Problem requirements
Starting at the first entry below, repeat all the data word for word and drop the pictures.

Items listed in a dataset:
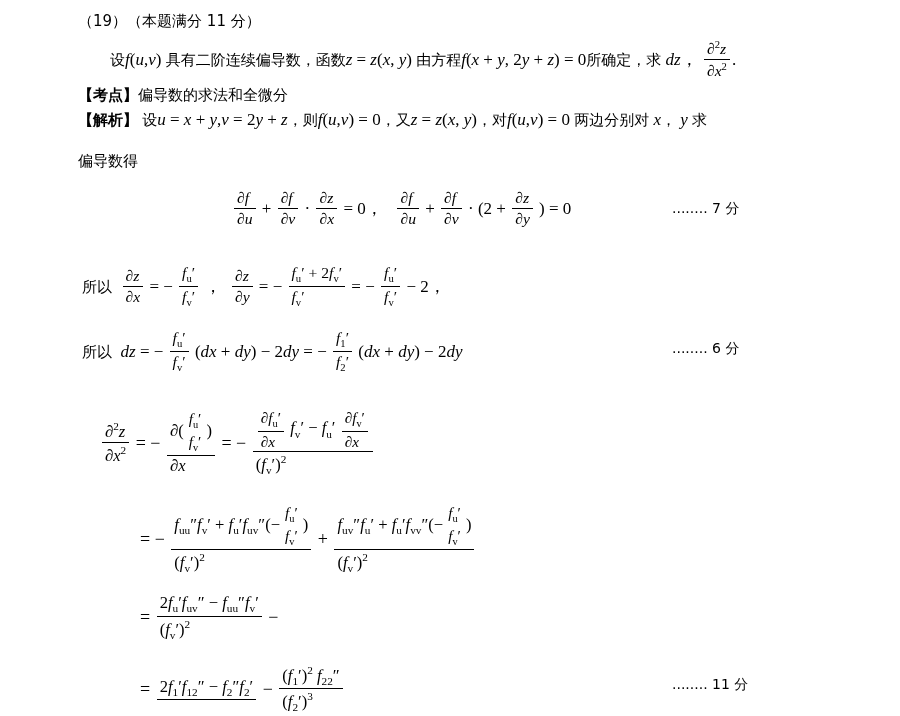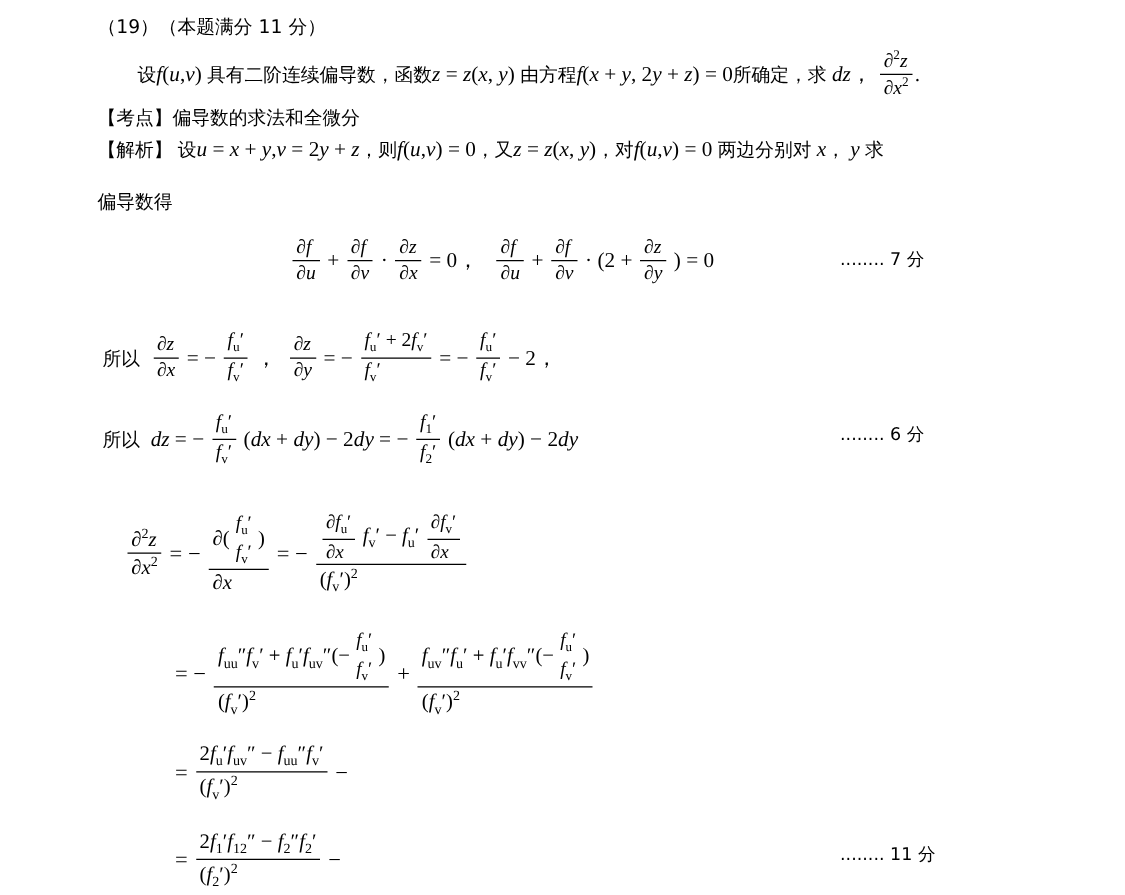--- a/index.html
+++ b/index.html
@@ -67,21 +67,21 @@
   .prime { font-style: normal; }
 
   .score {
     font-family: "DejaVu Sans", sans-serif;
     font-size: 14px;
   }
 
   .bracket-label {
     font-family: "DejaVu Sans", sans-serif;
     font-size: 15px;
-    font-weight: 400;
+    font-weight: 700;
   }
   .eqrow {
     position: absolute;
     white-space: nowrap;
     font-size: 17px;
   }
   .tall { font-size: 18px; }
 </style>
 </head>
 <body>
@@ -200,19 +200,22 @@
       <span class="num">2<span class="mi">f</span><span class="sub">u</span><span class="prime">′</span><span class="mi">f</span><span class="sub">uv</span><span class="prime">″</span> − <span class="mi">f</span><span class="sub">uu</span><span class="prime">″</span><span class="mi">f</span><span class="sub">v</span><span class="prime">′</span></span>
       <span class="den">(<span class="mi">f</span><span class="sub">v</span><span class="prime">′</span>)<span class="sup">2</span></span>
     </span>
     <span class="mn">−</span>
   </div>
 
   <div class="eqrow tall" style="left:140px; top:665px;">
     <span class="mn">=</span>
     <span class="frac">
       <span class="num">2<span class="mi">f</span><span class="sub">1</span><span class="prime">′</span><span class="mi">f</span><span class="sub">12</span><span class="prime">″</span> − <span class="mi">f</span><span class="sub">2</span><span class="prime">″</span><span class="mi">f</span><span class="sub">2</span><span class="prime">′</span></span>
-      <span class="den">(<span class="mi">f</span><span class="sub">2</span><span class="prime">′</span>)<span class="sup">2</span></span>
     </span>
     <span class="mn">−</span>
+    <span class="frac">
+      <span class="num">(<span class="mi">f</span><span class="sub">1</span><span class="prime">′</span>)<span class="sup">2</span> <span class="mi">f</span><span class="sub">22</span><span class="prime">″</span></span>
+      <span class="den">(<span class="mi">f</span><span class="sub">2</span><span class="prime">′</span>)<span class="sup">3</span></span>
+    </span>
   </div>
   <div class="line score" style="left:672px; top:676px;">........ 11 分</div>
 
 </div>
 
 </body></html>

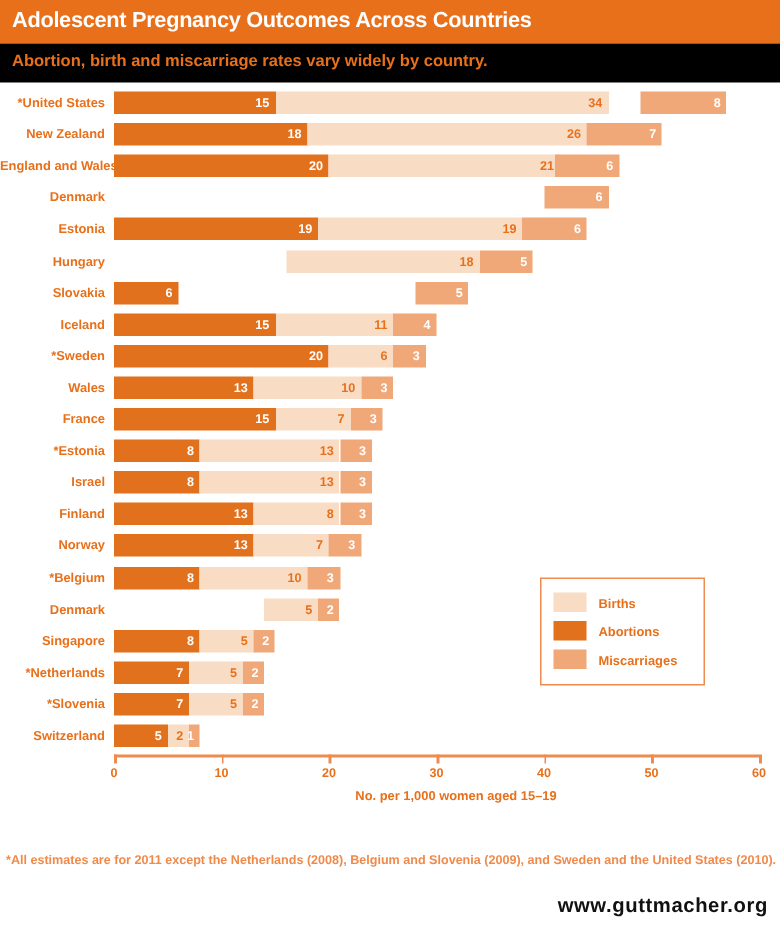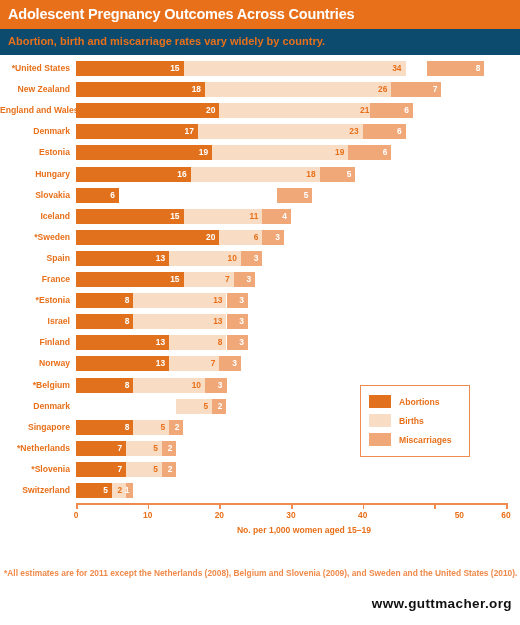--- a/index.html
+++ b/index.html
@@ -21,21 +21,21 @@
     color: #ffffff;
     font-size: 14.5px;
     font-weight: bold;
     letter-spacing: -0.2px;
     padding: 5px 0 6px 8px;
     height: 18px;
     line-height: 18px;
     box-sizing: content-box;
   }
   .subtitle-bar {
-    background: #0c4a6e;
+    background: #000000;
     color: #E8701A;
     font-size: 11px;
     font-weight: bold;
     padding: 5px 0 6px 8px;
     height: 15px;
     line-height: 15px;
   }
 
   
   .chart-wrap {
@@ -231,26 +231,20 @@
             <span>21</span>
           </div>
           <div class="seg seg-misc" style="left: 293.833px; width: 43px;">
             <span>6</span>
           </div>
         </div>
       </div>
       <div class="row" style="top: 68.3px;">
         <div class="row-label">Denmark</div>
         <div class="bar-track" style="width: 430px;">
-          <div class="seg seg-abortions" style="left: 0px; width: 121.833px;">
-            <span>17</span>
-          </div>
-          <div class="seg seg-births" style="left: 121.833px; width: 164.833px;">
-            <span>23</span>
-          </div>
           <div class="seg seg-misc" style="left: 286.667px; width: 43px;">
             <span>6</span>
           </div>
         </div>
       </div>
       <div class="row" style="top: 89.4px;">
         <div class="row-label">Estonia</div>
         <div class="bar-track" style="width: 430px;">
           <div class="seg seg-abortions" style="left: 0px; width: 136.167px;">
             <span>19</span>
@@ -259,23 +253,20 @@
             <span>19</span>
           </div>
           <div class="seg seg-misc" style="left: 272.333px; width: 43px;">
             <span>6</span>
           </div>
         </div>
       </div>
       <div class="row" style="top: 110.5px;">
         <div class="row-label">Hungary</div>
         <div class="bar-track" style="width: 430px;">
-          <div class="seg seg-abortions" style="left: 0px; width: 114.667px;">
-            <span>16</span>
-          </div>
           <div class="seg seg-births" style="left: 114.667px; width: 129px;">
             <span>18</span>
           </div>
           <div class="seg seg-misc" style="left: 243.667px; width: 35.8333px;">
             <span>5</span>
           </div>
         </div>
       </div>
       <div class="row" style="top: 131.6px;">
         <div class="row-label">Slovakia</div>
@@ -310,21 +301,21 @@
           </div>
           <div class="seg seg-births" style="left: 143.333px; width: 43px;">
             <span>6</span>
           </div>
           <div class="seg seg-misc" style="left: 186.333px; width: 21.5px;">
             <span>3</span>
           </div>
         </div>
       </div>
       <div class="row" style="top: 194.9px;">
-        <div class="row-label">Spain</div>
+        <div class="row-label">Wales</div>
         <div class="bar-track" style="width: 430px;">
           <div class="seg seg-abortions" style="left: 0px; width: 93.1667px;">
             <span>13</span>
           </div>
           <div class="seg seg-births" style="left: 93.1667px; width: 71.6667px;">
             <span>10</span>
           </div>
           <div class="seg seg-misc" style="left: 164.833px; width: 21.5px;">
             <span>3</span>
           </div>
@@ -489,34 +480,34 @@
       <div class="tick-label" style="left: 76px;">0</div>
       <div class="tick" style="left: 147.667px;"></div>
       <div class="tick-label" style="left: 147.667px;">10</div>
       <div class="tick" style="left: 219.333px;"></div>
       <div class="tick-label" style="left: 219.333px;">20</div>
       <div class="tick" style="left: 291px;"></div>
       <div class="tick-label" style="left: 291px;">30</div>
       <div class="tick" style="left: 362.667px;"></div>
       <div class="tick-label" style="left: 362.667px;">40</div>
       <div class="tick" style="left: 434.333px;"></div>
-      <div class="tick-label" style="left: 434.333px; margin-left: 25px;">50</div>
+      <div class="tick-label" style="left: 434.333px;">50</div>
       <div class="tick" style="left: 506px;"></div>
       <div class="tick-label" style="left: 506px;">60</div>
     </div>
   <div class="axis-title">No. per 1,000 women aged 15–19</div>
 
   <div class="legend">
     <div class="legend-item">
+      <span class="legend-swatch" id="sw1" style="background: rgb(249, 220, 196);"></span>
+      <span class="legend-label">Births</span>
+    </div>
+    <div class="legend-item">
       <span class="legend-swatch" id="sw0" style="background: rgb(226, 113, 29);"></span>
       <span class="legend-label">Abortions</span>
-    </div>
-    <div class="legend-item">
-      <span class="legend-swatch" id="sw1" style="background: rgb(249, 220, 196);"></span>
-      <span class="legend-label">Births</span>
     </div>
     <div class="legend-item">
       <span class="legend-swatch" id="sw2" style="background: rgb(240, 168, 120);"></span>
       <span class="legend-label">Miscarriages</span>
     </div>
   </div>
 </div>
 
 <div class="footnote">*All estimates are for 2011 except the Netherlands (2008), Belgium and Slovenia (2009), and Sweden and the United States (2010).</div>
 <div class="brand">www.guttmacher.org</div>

Reply
--- a/index.html
+++ b/index.html
@@ -67,21 +67,21 @@
   .prime { font-style: normal; }
 
   .score {
     font-family: "DejaVu Sans", sans-serif;
     font-size: 14px;
   }
 
   .bracket-label {
     font-family: "DejaVu Sans", sans-serif;
     font-size: 15px;
-    font-weight: 400;
+    font-weight: 700;
   }
   .eqrow {
     position: absolute;
     white-space: nowrap;
     font-size: 17px;
   }
   .tall { font-size: 18px; }
 </style>
 </head>
 <body>
@@ -200,19 +200,22 @@
       <span class="num">2<span class="mi">f</span><span class="sub">u</span><span class="prime">′</span><span class="mi">f</span><span class="sub">uv</span><span class="prime">″</span> − <span class="mi">f</span><span class="sub">uu</span><span class="prime">″</span><span class="mi">f</span><span class="sub">v</span><span class="prime">′</span></span>
       <span class="den">(<span class="mi">f</span><span class="sub">v</span><span class="prime">′</span>)<span class="sup">2</span></span>
     </span>
     <span class="mn">−</span>
   </div>
 
   <div class="eqrow tall" style="left:140px; top:665px;">
     <span class="mn">=</span>
     <span class="frac">
       <span class="num">2<span class="mi">f</span><span class="sub">1</span><span class="prime">′</span><span class="mi">f</span><span class="sub">12</span><span class="prime">″</span> − <span class="mi">f</span><span class="sub">2</span><span class="prime">″</span><span class="mi">f</span><span class="sub">2</span><span class="prime">′</span></span>
-      <span class="den">(<span class="mi">f</span><span class="sub">2</span><span class="prime">′</span>)<span class="sup">2</span></span>
     </span>
     <span class="mn">−</span>
+    <span class="frac">
+      <span class="num">(<span class="mi">f</span><span class="sub">1</span><span class="prime">′</span>)<span class="sup">2</span> <span class="mi">f</span><span class="sub">22</span><span class="prime">″</span></span>
+      <span class="den">(<span class="mi">f</span><span class="sub">2</span><span class="prime">′</span>)<span class="sup">3</span></span>
+    </span>
   </div>
   <div class="line score" style="left:672px; top:676px;">........ 11 分</div>
 
 </div>
 
 </body></html>

--- a/index.html
+++ b/index.html
@@ -21,21 +21,21 @@
     color: #ffffff;
     font-size: 14.5px;
     font-weight: bold;
     letter-spacing: -0.2px;
     padding: 5px 0 6px 8px;
     height: 18px;
     line-height: 18px;
     box-sizing: content-box;
   }
   .subtitle-bar {
-    background: #0c4a6e;
+    background: #000000;
     color: #E8701A;
     font-size: 11px;
     font-weight: bold;
     padding: 5px 0 6px 8px;
     height: 15px;
     line-height: 15px;
   }
 
   
   .chart-wrap {
@@ -231,26 +231,20 @@
             <span>21</span>
           </div>
           <div class="seg seg-misc" style="left: 293.833px; width: 43px;">
             <span>6</span>
           </div>
         </div>
       </div>
       <div class="row" style="top: 68.3px;">
         <div class="row-label">Denmark</div>
         <div class="bar-track" style="width: 430px;">
-          <div class="seg seg-abortions" style="left: 0px; width: 121.833px;">
-            <span>17</span>
-          </div>
-          <div class="seg seg-births" style="left: 121.833px; width: 164.833px;">
-            <span>23</span>
-          </div>
           <div class="seg seg-misc" style="left: 286.667px; width: 43px;">
             <span>6</span>
           </div>
         </div>
       </div>
       <div class="row" style="top: 89.4px;">
         <div class="row-label">Estonia</div>
         <div class="bar-track" style="width: 430px;">
           <div class="seg seg-abortions" style="left: 0px; width: 136.167px;">
             <span>19</span>
@@ -259,23 +253,20 @@
             <span>19</span>
           </div>
           <div class="seg seg-misc" style="left: 272.333px; width: 43px;">
             <span>6</span>
           </div>
         </div>
       </div>
       <div class="row" style="top: 110.5px;">
         <div class="row-label">Hungary</div>
         <div class="bar-track" style="width: 430px;">
-          <div class="seg seg-abortions" style="left: 0px; width: 114.667px;">
-            <span>16</span>
-          </div>
           <div class="seg seg-births" style="left: 114.667px; width: 129px;">
             <span>18</span>
           </div>
           <div class="seg seg-misc" style="left: 243.667px; width: 35.8333px;">
             <span>5</span>
           </div>
         </div>
       </div>
       <div class="row" style="top: 131.6px;">
         <div class="row-label">Slovakia</div>
@@ -310,21 +301,21 @@
           </div>
           <div class="seg seg-births" style="left: 143.333px; width: 43px;">
             <span>6</span>
           </div>
           <div class="seg seg-misc" style="left: 186.333px; width: 21.5px;">
             <span>3</span>
           </div>
         </div>
       </div>
       <div class="row" style="top: 194.9px;">
-        <div class="row-label">Spain</div>
+        <div class="row-label">Wales</div>
         <div class="bar-track" style="width: 430px;">
           <div class="seg seg-abortions" style="left: 0px; width: 93.1667px;">
             <span>13</span>
           </div>
           <div class="seg seg-births" style="left: 93.1667px; width: 71.6667px;">
             <span>10</span>
           </div>
           <div class="seg seg-misc" style="left: 164.833px; width: 21.5px;">
             <span>3</span>
           </div>
@@ -489,34 +480,34 @@
       <div class="tick-label" style="left: 76px;">0</div>
       <div class="tick" style="left: 147.667px;"></div>
       <div class="tick-label" style="left: 147.667px;">10</div>
       <div class="tick" style="left: 219.333px;"></div>
       <div class="tick-label" style="left: 219.333px;">20</div>
       <div class="tick" style="left: 291px;"></div>
       <div class="tick-label" style="left: 291px;">30</div>
       <div class="tick" style="left: 362.667px;"></div>
       <div class="tick-label" style="left: 362.667px;">40</div>
       <div class="tick" style="left: 434.333px;"></div>
-      <div class="tick-label" style="left: 434.333px; margin-left: 25px;">50</div>
+      <div class="tick-label" style="left: 434.333px;">50</div>
       <div class="tick" style="left: 506px;"></div>
       <div class="tick-label" style="left: 506px;">60</div>
     </div>
   <div class="axis-title">No. per 1,000 women aged 15–19</div>
 
   <div class="legend">
     <div class="legend-item">
+      <span class="legend-swatch" id="sw1" style="background: rgb(249, 220, 196);"></span>
+      <span class="legend-label">Births</span>
+    </div>
+    <div class="legend-item">
       <span class="legend-swatch" id="sw0" style="background: rgb(226, 113, 29);"></span>
       <span class="legend-label">Abortions</span>
-    </div>
-    <div class="legend-item">
-      <span class="legend-swatch" id="sw1" style="background: rgb(249, 220, 196);"></span>
-      <span class="legend-label">Births</span>
     </div>
     <div class="legend-item">
       <span class="legend-swatch" id="sw2" style="background: rgb(240, 168, 120);"></span>
       <span class="legend-label">Miscarriages</span>
     </div>
   </div>
 </div>
 
 <div class="footnote">*All estimates are for 2011 except the Netherlands (2008), Belgium and Slovenia (2009), and Sweden and the United States (2010).</div>
 <div class="brand">www.guttmacher.org</div>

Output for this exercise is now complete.